◆ EXERCISE DESCRIPTION
The goal is to restate all of the records below word for word.

◆ EXTRACTED MATERIAL
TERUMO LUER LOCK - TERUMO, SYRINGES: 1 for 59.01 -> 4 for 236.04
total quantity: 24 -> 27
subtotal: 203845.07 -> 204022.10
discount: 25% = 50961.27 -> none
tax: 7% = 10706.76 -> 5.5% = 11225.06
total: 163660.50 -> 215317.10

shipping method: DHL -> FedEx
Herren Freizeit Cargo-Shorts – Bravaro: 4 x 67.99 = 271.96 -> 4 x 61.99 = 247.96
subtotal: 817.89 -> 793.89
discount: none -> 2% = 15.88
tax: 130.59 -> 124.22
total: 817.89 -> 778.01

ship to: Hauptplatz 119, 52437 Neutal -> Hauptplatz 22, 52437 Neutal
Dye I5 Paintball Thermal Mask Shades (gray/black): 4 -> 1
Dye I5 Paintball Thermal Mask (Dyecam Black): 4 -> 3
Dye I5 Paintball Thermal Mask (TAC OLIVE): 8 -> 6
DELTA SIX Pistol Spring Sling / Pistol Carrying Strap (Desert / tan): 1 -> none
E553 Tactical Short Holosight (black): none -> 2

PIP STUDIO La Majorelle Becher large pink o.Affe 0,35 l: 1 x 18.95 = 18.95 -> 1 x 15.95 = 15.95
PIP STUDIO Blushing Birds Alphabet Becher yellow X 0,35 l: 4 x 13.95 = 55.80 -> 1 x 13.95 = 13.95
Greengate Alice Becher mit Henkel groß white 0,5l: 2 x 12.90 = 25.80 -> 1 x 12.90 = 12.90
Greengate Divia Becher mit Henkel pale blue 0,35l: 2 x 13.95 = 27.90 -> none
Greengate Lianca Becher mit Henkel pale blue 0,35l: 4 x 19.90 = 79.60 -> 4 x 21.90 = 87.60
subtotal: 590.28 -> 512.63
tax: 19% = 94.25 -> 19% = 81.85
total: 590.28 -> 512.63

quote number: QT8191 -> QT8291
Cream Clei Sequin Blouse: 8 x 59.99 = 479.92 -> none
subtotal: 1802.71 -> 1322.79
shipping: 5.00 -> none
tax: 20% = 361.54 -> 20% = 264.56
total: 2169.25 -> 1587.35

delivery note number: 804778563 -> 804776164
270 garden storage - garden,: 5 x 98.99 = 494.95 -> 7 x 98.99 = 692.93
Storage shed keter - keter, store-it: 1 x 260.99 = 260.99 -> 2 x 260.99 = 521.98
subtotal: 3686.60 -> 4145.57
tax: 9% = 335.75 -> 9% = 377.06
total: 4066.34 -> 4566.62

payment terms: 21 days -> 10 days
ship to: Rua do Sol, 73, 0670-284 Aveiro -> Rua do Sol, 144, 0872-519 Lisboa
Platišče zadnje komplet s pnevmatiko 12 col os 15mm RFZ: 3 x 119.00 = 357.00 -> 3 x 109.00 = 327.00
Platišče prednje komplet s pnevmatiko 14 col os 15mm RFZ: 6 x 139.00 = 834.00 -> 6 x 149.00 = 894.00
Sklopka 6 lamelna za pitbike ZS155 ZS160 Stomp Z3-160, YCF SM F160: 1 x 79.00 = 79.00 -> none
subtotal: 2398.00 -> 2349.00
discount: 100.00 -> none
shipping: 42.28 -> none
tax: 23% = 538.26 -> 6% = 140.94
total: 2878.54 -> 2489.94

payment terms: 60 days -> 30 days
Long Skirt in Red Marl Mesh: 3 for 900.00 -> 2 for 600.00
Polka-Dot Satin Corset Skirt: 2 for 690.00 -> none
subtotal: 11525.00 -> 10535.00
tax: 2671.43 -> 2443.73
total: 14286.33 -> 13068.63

◆ TASK ANSWER
TERUMO LUER LOCK - TERUMO, SYRINGES: 1 for 59.01 -> 4 for 236.04
total quantity: 24 -> 27
subtotal: 203845.07 -> 204022.10
discount: 25% = 50961.27 -> none
tax: 7% = 10706.76 -> 5.5% = 11225.06
total: 163660.50 -> 215317.10

shipping method: DHL -> FedEx
Herren Freizeit Cargo-Shorts – Bravaro: 4 x 67.99 = 271.96 -> 4 x 61.99 = 247.96
subtotal: 817.89 -> 793.89
discount: none -> 2% = 15.88
tax: 130.59 -> 124.22
total: 817.89 -> 778.01

ship to: Hauptplatz 119, 52437 Neutal -> Hauptplatz 22, 52437 Neutal
Dye I5 Paintball Thermal Mask Shades (gray/black): 4 -> 1
Dye I5 Paintball Thermal Mask (Dyecam Black): 4 -> 3
Dye I5 Paintball Thermal Mask (TAC OLIVE): 8 -> 6
DELTA SIX Pistol Spring Sling / Pistol Carrying Strap (Desert / tan): 1 -> none
E553 Tactical Short Holosight (black): none -> 2

PIP STUDIO La Majorelle Becher large pink o.Affe 0,35 l: 1 x 18.95 = 18.95 -> 1 x 15.95 = 15.95
PIP STUDIO Blushing Birds Alphabet Becher yellow X 0,35 l: 4 x 13.95 = 55.80 -> 1 x 13.95 = 13.95
Greengate Alice Becher mit Henkel groß white 0,5l: 2 x 12.90 = 25.80 -> 1 x 12.90 = 12.90
Greengate Divia Becher mit Henkel pale blue 0,35l: 2 x 13.95 = 27.90 -> none
Greengate Lianca Becher mit Henkel pale blue 0,35l: 4 x 19.90 = 79.60 -> 4 x 21.90 = 87.60
subtotal: 590.28 -> 512.63
tax: 19% = 94.25 -> 19% = 81.85
total: 590.28 -> 512.63

quote number: QT8191 -> QT8291
Cream Clei Sequin Blouse: 8 x 59.99 = 479.92 -> none
subtotal: 1802.71 -> 1322.79
shipping: 5.00 -> none
tax: 20% = 361.54 -> 20% = 264.56
total: 2169.25 -> 1587.35

delivery note number: 804778563 -> 804776164
270 garden storage - garden,: 5 x 98.99 = 494.95 -> 7 x 98.99 = 692.93
Storage shed keter - keter, store-it: 1 x 260.99 = 260.99 -> 2 x 260.99 = 521.98
subtotal: 3686.60 -> 4145.57
tax: 9% = 335.75 -> 9% = 377.06
total: 4066.34 -> 4566.62

payment terms: 21 days -> 10 days
ship to: Rua do Sol, 73, 0670-284 Aveiro -> Rua do Sol, 144, 0872-519 Lisboa
Platišče zadnje komplet s pnevmatiko 12 col os 15mm RFZ: 3 x 119.00 = 357.00 -> 3 x 109.00 = 327.00
Platišče prednje komplet s pnevmatiko 14 col os 15mm RFZ: 6 x 139.00 = 834.00 -> 6 x 149.00 = 894.00
Sklopka 6 lamelna za pitbike ZS155 ZS160 Stomp Z3-160, YCF SM F160: 1 x 79.00 = 79.00 -> none
subtotal: 2398.00 -> 2349.00
discount: 100.00 -> none
shipping: 42.28 -> none
tax: 23% = 538.26 -> 6% = 140.94
total: 2878.54 -> 2489.94

payment terms: 60 days -> 30 days
Long Skirt in Red Marl Mesh: 3 for 900.00 -> 2 for 600.00
Polka-Dot Satin Corset Skirt: 2 for 690.00 -> none
subtotal: 11525.00 -> 10535.00
tax: 2671.43 -> 2443.73
total: 14286.33 -> 13068.63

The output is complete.